Inflammation of the conjunctiva is most commonly due to an acute, self-limiting bacterial infection. Be vigilant and escalate cases with corneal involvement (keratitis)
Overview
Follicles vs papillae
Conjunctivitis has 2 distinct clinical appearances which help you differentiate the potential causes.
Papillae
- Papillae have a red (blood vessel) center and fat top
- More common on the upper lid
- Associated with: viral, chlamydial & toxic conjunctivitis
Follicles
- Dome-shaped discrete transparent lesions
- More common on the lower lid
- Associated with: bacterial & allergic conjunctivitis
Broad Presentations
Bacterial |
Acute/hyperacute red sticky eyes with purulent discharge |
---|---|
Viral |
Acute red watery eyes with lymphadenopathy |
Chlamydial |
Subacute unilateral red eyes with persisting mucopurulent discharge and lymphadenopathy |
Gonococcal |
Hyperacute (<24hrs) red eyes, keratitis, and severe purulent discharge with STI risk factors |
Allergic |
Acute/recurrent red itchy eyes with watery discharge |
General management
- Conjunctival swabs for microbial investigations are reserved for severe/atypical cases and not routinely indicated in simple acute bacterial/viral conjunctivitis.

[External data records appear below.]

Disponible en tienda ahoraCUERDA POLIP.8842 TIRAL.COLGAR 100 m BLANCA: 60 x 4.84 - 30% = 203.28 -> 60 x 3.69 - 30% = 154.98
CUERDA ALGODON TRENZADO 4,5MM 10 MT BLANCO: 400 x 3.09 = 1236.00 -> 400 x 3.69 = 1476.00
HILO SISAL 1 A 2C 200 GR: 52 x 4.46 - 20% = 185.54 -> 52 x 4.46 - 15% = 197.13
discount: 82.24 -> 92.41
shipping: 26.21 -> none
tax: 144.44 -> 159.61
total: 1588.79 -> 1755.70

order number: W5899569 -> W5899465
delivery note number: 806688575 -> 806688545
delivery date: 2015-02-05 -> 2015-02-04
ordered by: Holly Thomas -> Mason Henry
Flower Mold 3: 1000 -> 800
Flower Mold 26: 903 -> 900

- Specific treatment depends on the type of conjunctivitis (see sections below)
Bacterial Conjunctivitis
Bacterial infection of the conjunctiva is common, often self-limiting, and frequently encountered in primary care. It should be suspected in patients with red gritty sticky eyes and purulent discharge.
Pathology
Causes
- Cool climates → Streptococcus Pneumoniae and Haemophilus influenzae
- Warm climates → Haemophilus aegyptius
- Children → Haemophilus influenzae
Chronic Pathology
- Chronic and relapsing conjunctivitis typically indicates the presence of a nearby reservoir colony.
- This should be suspected in the case of chronic dacryocystitis, staph blepharitis and giant fornix syndrome
Giant fornix syndrome is characterised by the sequestration of bacteria in the upper fornix of the conjunctiva and is typically seen in the elderly.
Diagnostics
Presentation
- Acute/hyperacute red sticky eyes with purulent discharge
- Typically bilateral but often starts unilaterally
- Patients complain of their eyes being stuck together in the morning
Investigations
- Diagnosis is clinical
- Conjunctival swabs for microbiology are only required in unresolving cases or severe infections.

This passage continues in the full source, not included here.